Leila Ahmed , "On Becoming an Arab "
Questions for Making Connections within the Reading:
1. How many definitions of the word Arab does Ahmed provide in "On Becoming an Arab"? Construct a chart that tracks the changes in the meaning of arab and Arab over time. Why did Ahmed reject the name in the 1950s and why does she accept it now?
2. Ahmed states repeatedly in her piece that she is "not here to betray." One could argue that repeating this declaration is a clear sign that Ahmed is concerned she will be read as betraying someone or some cause. Whom is she worried about betraying? And why does she feel that her search for her own identity might appear to justify the charge of betrayal?
3. What role does Palestine play in Ahmed's project of defining the contemporary meanings of Arab and Egyptian?
Questions for Writing:
1. Ahmed describes her project as "a personal odyssey through the politics, emotions, and history of our becoming Arab." Why does she include emotions as part of her project? Where do you see emotion surfacing in her argument? What role should emotions play in research on the formation of the self in history?

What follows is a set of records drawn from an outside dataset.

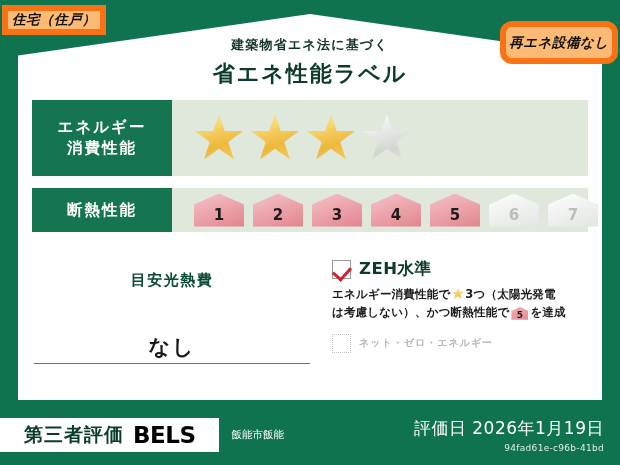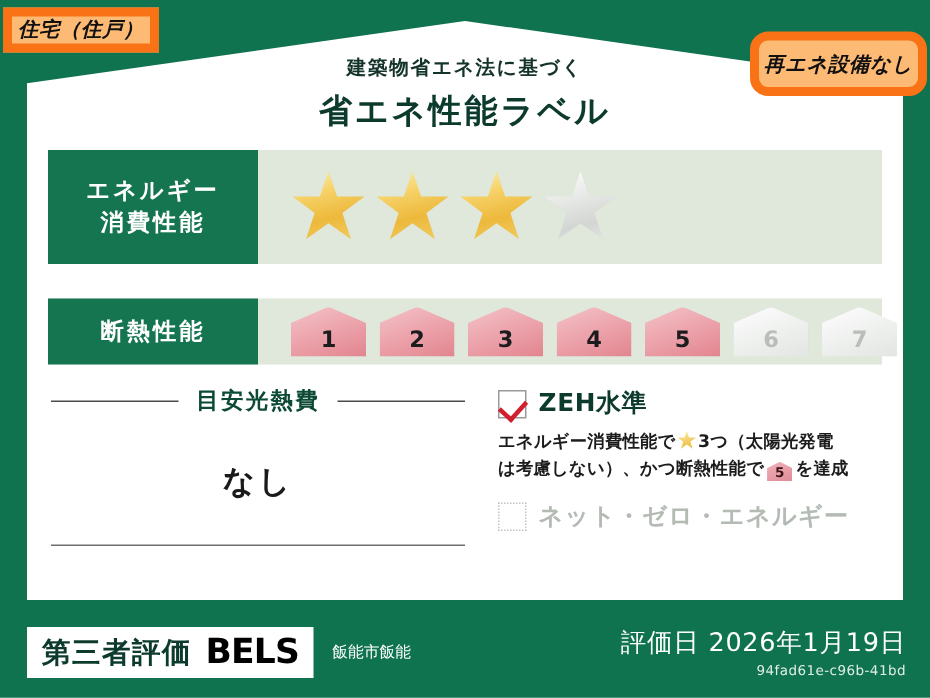"エネルギー" .rating-row { margin-bottom: 23px -> 12px }
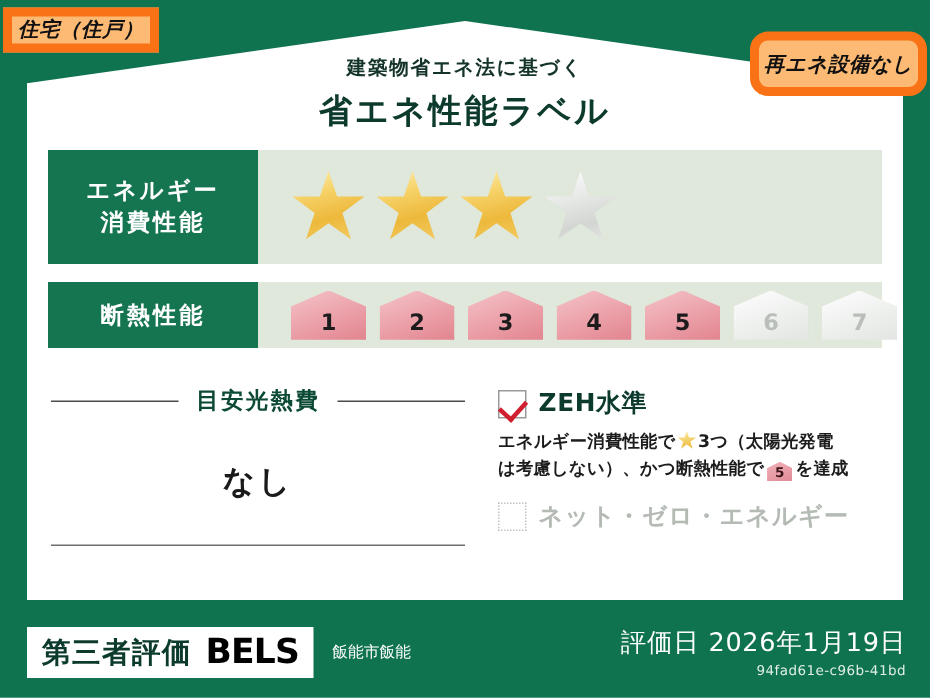"目安光熱費" .hr-title { flex-direction: none -> column }
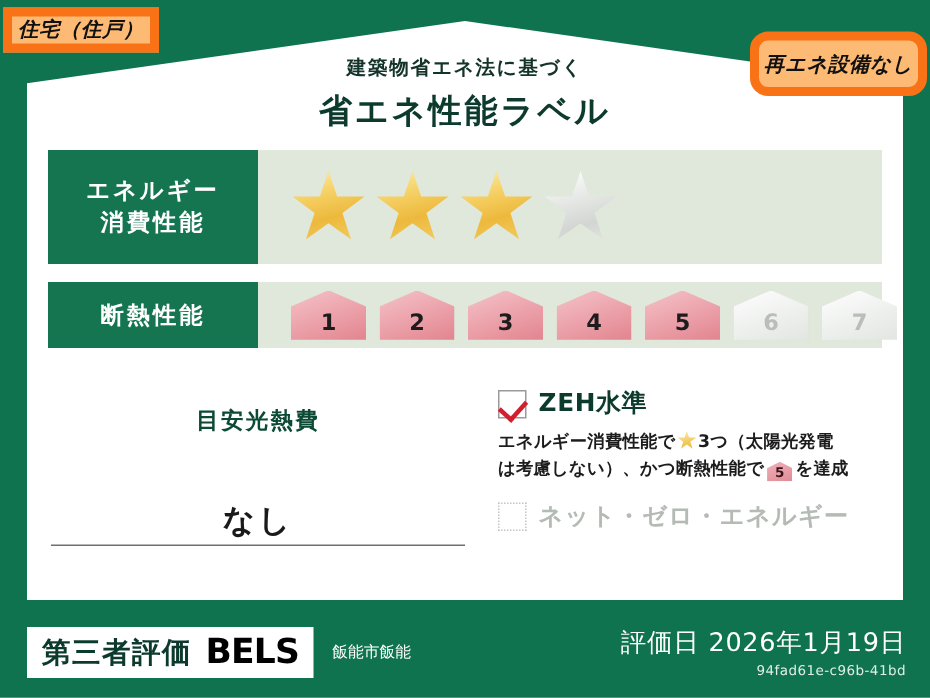"ネット・ゼロ・エネルギー" #nze-label { font-size: 16px -> 10px }
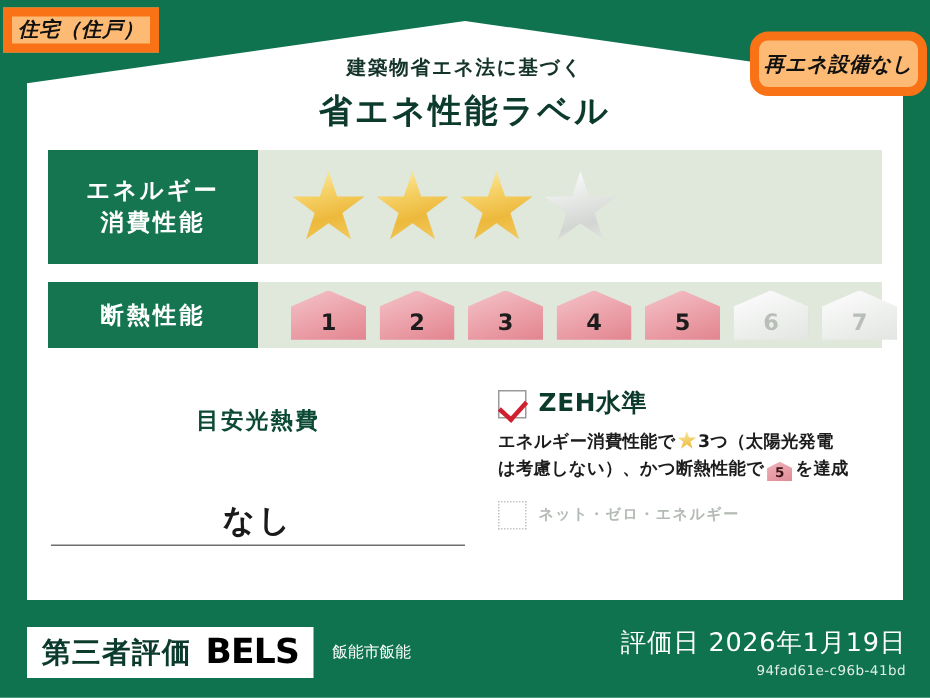"第三者評価" #bels-box { margin-left: 18px -> 0; padding: 0 10px -> 0 24px }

2. Ahmed's story begins with a slap and ends with "a sense of loss—measureless, measureless loss..." What would you say Ahmed has learned by the end of her odyssey? Is her lesson one that applies to people generally or only to expatriates?
Questions for Making Connections Between Readings:
1. In Ahmed's narrative, she documents the changing meaning of Arab over time, pointing to a moment when the word "silently carried within it its polar opposite—Zionest/Jew—without which hidden, silent connotation it actually had no meaning." Later in her account, Ahmed reports that "[t]he European meaning of 'arab' hollowed out our word, replacing it entirely with itself." Does Ahmed find herself caught in one version of the "argument culture" that Deborah Tannen describes in "The Roots of Debate in Education and the Hope for Dialogue"? What roles do conflict and dialogue play in the identity formation of an individual? A nation?
2. Both Ahmed and Jonathan Boyarin are concerned with locating the self in time, and both are concerned with memory and loss. Their methods for pursuing their shared interests diverge, however, as do their writing styles and their conclusions: Ahmed closes with "a sense of loss—measureless, measureless loss..." while Boyarin ends with "the marginal redemption of one Jew." How do you account for these differences? What might those who are not Jews or Arabs learn from the journeys of these two writers? Write an essay where you discuss what, if anything, can be learned from reading about another's search for identity.